At the same time, I was playing with a open source video filter set called freeframe, which has some very interesting effects dealing with time – it blends the frames back and forth, bending the seconds to achieve this beautiful weaving of time waves. And as a finale I used another effect that messes up the architecture in the frame, bending the city itself. So I guess it was not a preconceived idea, but a result of several little experiments that by chance and effort resulted in something interesting. Your video production is very miscellanous: how has your production processes changed over the years? I gradually and constantly have made the move from classic film making – both production wise and content wise - to a freer, more open image creation method.
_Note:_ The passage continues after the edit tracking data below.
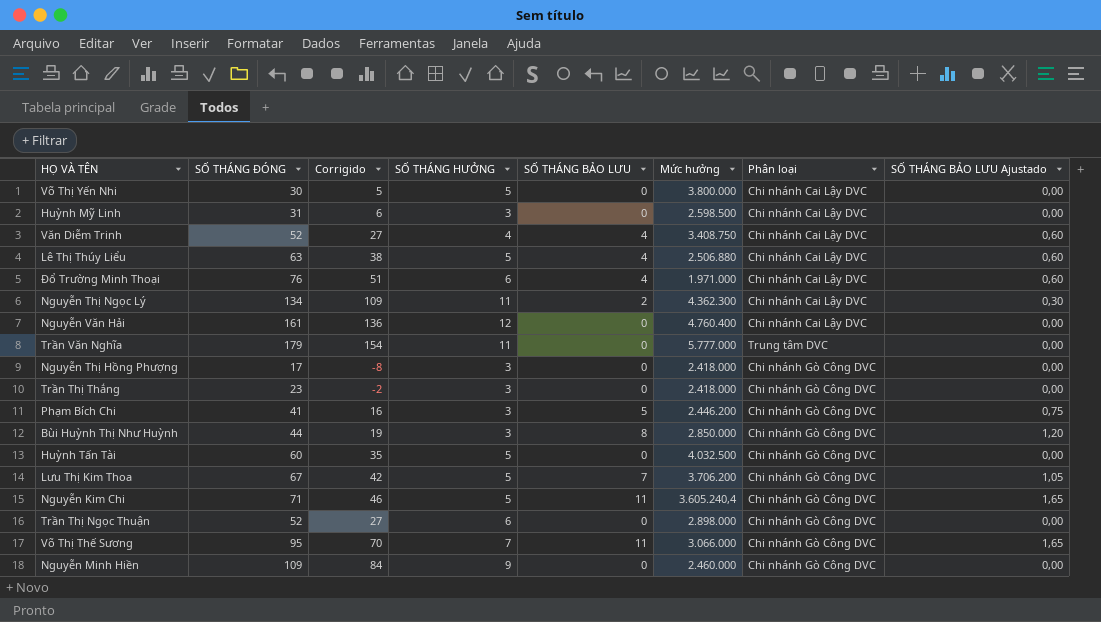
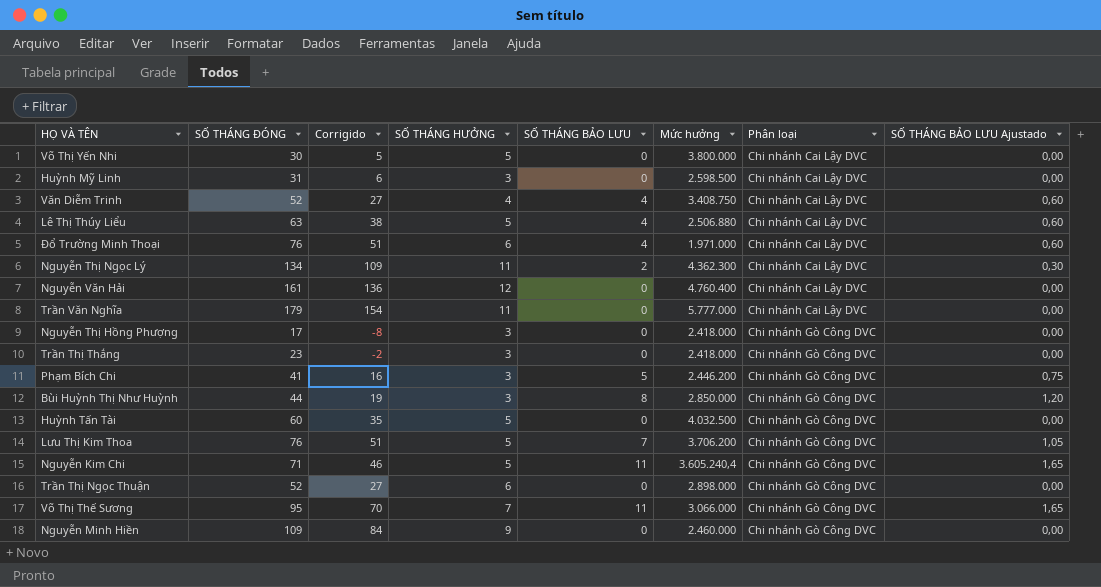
Trần Văn Nghĩa | Phân loại: Trung tâm DVC -> Chi nhánh Cai Lậy DVC
Lưu Thị Kim Thoa | SỐ THÁNG ĐÓNG: 67 -> 76
Lưu Thị Kim Thoa | Corrigido: 42 -> 51

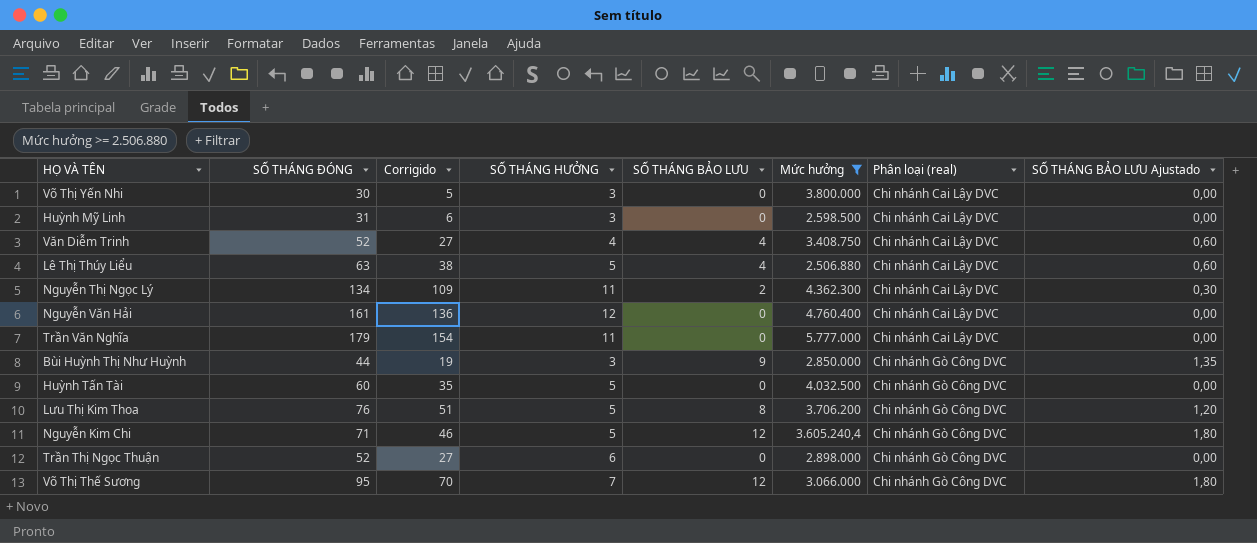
filter: none -> Mức hưởng >= 2.506.880
column name: Phân loại -> Phân loại (real)
Võ Thị Yến Nhi | SỐ THÁNG HƯỞNG: 5 -> 3
Bùi Huỳnh Thị Như Huỳnh | SỐ THÁNG BẢO LƯU: 8 -> 9
Bùi Huỳnh Thị Như Huỳnh | SỐ THÁNG BẢO LƯU Ajustado: 1,20 -> 1,35
Lưu Thị Kim Thoa | SỐ THÁNG BẢO LƯU: 7 -> 8
Lưu Thị Kim Thoa | SỐ THÁNG BẢO LƯU Ajustado: 1,05 -> 1,20
Nguyễn Kim Chi | SỐ THÁNG BẢO LƯU: 11 -> 12
Nguyễn Kim Chi | SỐ THÁNG BẢO LƯU Ajustado: 1,65 -> 1,80
Võ Thị Thế Sương | SỐ THÁNG BẢO LƯU: 11 -> 12
Võ Thị Thế Sương | SỐ THÁNG BẢO LƯU Ajustado: 1,65 -> 1,80

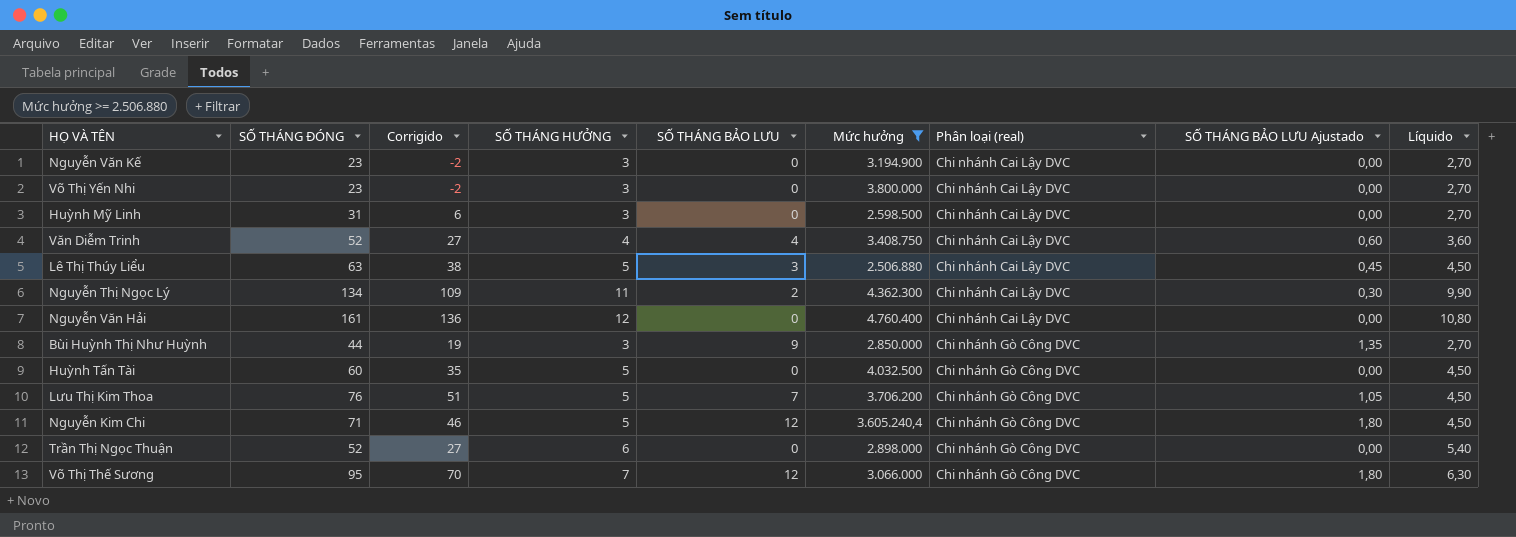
column Líquido | formula: none -> [SỐ THÁNG HƯỞNG] * 0,9
row Trần Văn Nghĩa: 179 | 154 | 11 | 0 | 5.777.000 | Chi nhánh Cai Lậy DVC | 0,00 -> none
row Nguyễn Văn Kế: none -> 23 | -2 | 3 | 0 | 3.194.900 | Chi nhánh Cai Lậy DVC | 0,00 | 2,70
Võ Thị Yến Nhi | SỐ THÁNG ĐÓNG: 30 -> 23
Võ Thị Yến Nhi | Corrigido: 5 -> -2
Lê Thị Thúy Liểu | SỐ THÁNG BẢO LƯU: 4 -> 3
Lê Thị Thúy Liểu | SỐ THÁNG BẢO LƯU Ajustado: 0,60 -> 0,45
Lưu Thị Kim Thoa | SỐ THÁNG BẢO LƯU: 8 -> 7
Lưu Thị Kim Thoa | SỐ THÁNG BẢO LƯU Ajustado: 1,20 -> 1,05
It used to be that my short films would be produced in a very formal way: I would write the script and either apply for grants or just shoot them with friends. The process now happens in a much lonelier way: I'm basically collecting images all the time, storing them in my computer, and editing and treating them with software, sometimes written by myself. When they reach a point that I think is interesting enough, I'll just add a title and send it off to some festivals and publish it on the web. Defining your artistic vision, we daresay that your personal experience is your main source for your works, even when they face sociological themes. Where do you get the ideas for your work? When I do narrative works, they are always based on experiences I'm living at that moment. When I shot Little Ball Satellite, I was doing a lot of satellite monitoring, and ended up doing an installation that was a water fountain that listened to satellites. Planeta Anão is the view from my window. I was very close to the squatting movement and that inspired to write a feature screenplay about the landless movement in Brazil. But the fact is that besides my own lesser interest in classic storytelling, film incentives in my country in the last 10 years have been devoted almost entirely to commercial movies, which actually translates into comedies with soap opera actors. This feature project, which is a very political story, has been rejected constantly since 2008, even though the screenplay won


two development awards. Ressaca (Hangover) is a feature narrative film that is edited live, a titanic effort. Could you describe this experience? There were many fascinating things about the live editing experience. The act of re-editing the same material over and over ended working as a ritual. Every time I did it, I would find more possibilities of connections, more meanings that were created as tried different juxtapositions and combinations. And then there was all this plethora of information that I realized I could obtain from watching the audience – being in a session facing the seats, under the screen, is a radical change of paradigm for a filmmaker. We are used to follow the screening from some seat, when we do follow – most of the times, the film is presented without our presence. But what fascinated me the most was the chance of error. Mentally, editing was a daunting task already, and adding to that, the interface was somewhat hard to maneuver. So I made mistakes every now and then, like starting a scene in the middle of another, or skipping some dialog. But these errors just opened new layers of possibilities, they reconfigured the history in ways totally unexpected to me. Sometimes I would be a bit sloppy just for the expectation of what the mistakes would cause. Thanks for sharing your time and thoughts, Bruno. What's next for Bruno Vianna? Are there any film projects on the horizon? Besides the projects eternally applying for funding, I have a few on going research lines. For instance, I have been obsessed with computer vision. This is the field of computer science that creates programs to analyse and interpret video, looking for information such as faces, objects, movement. I'm playing with these software libraries, writing algorithms to create visuals and filters from captured images. I have been using it for some street art videos I'm shooting and other footage. I'm also developing gadgets to capture images. This is an investigation that started at the LABMIS/La Chambre Blanche/Avatar residency in Canada last year. I was able to build two or three devices there, and I have a few more planned – just need the time to get them off the paper.